**Description of the task**:
Using the data below, return all lines in which "чтения" appears.

**Provided data**:
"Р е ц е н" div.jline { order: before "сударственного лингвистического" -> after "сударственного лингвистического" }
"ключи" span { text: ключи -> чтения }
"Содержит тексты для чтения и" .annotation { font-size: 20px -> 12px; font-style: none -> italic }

---

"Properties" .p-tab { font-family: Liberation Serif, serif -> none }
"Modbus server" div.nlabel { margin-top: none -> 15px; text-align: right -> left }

---

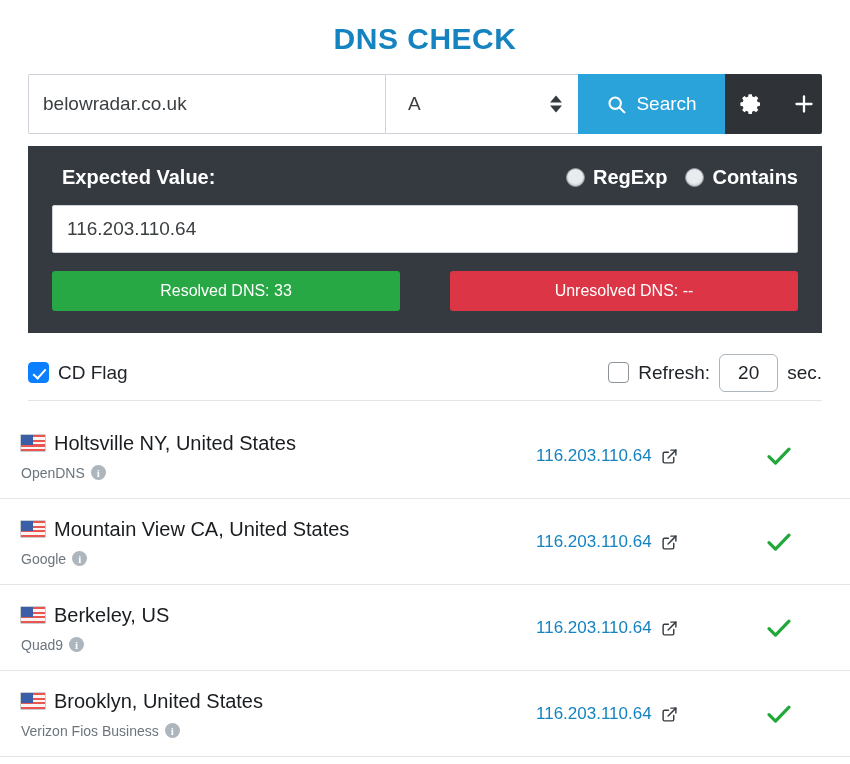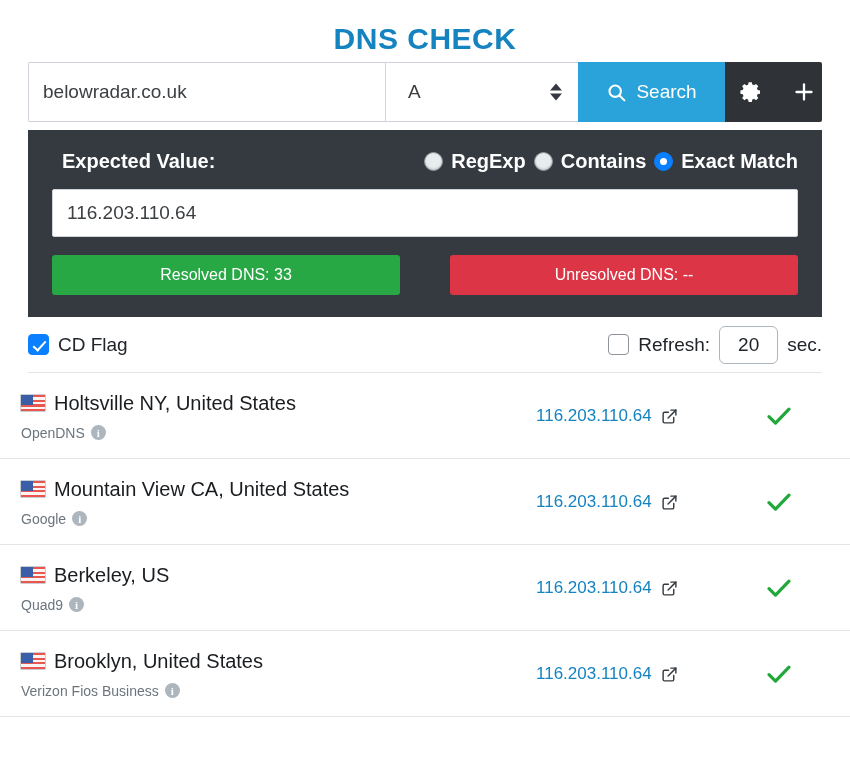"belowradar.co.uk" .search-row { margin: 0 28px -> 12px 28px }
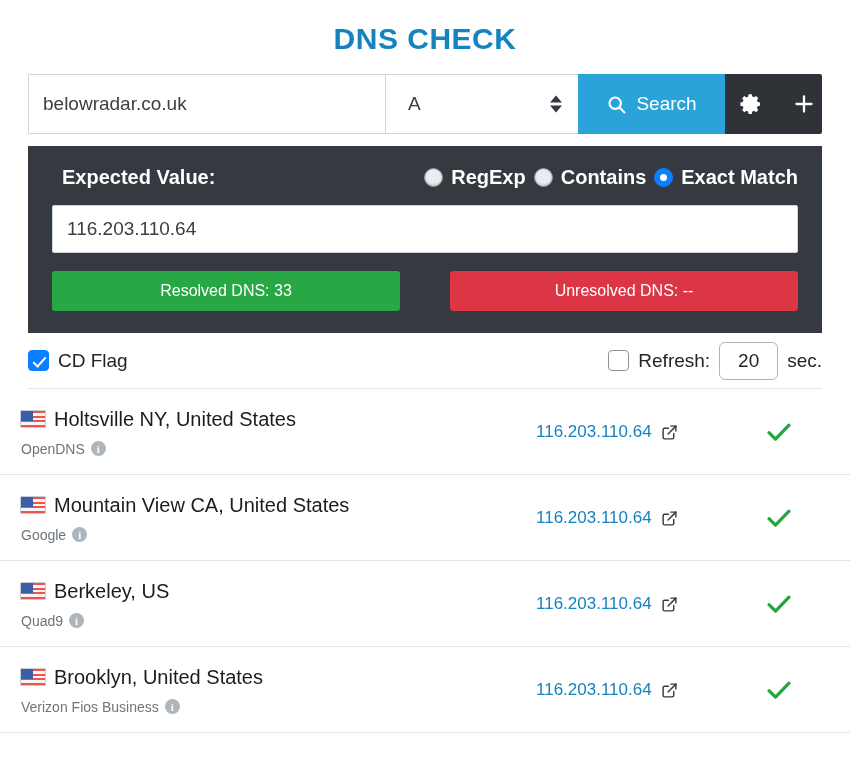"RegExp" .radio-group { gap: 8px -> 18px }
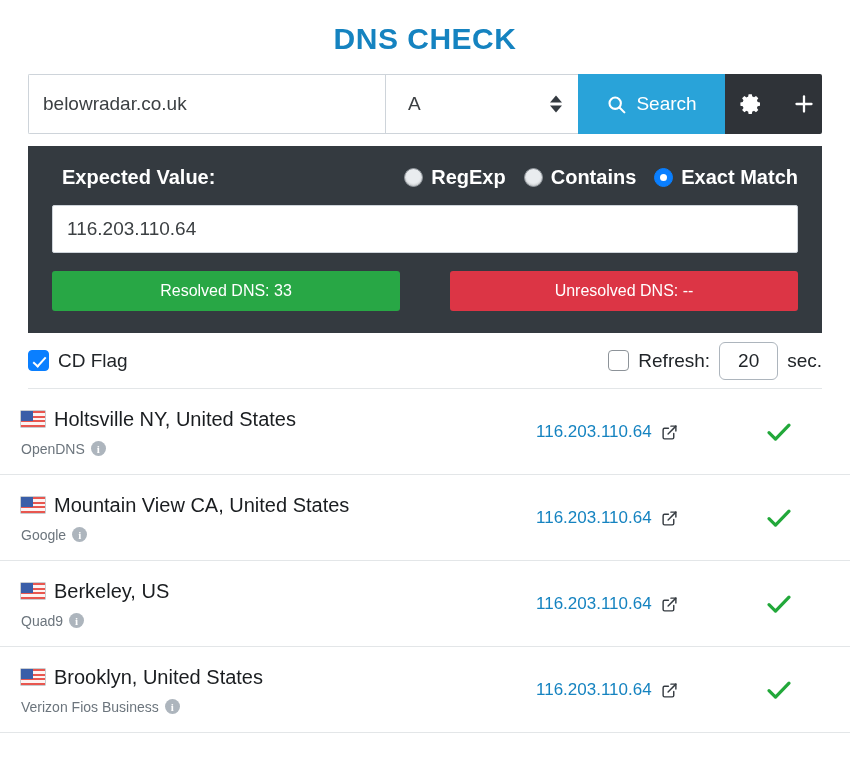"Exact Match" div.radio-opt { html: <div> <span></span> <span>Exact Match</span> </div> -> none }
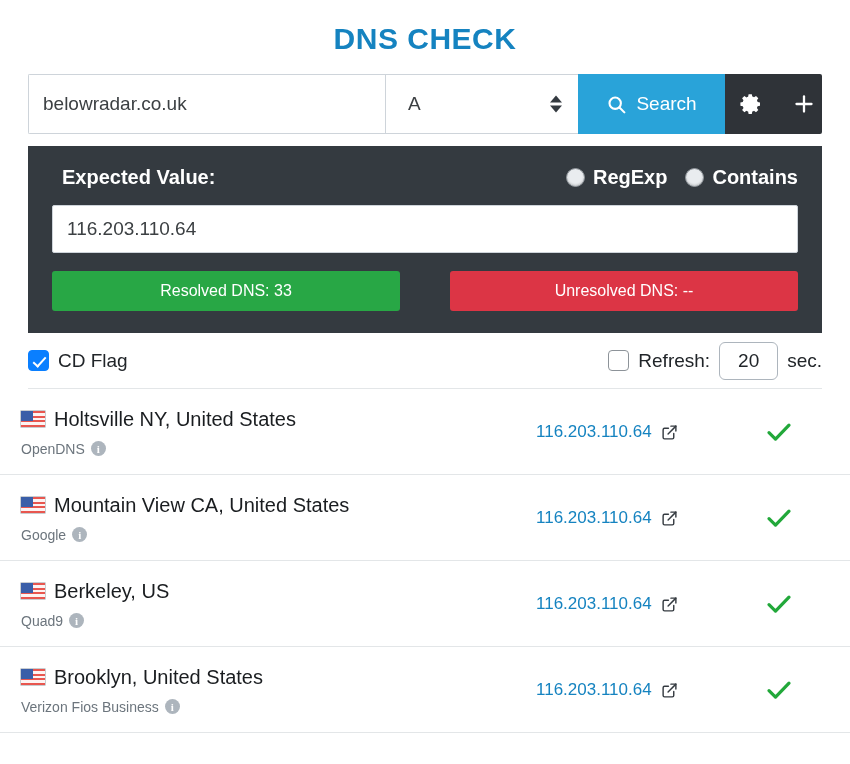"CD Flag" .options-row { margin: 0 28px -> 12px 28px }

**Written answer**:
"ключи" span { text: ключи -> чтения }
"Содержит тексты для чтения и" .annotation { font-size: 20px -> 12px; font-style: none -> italic }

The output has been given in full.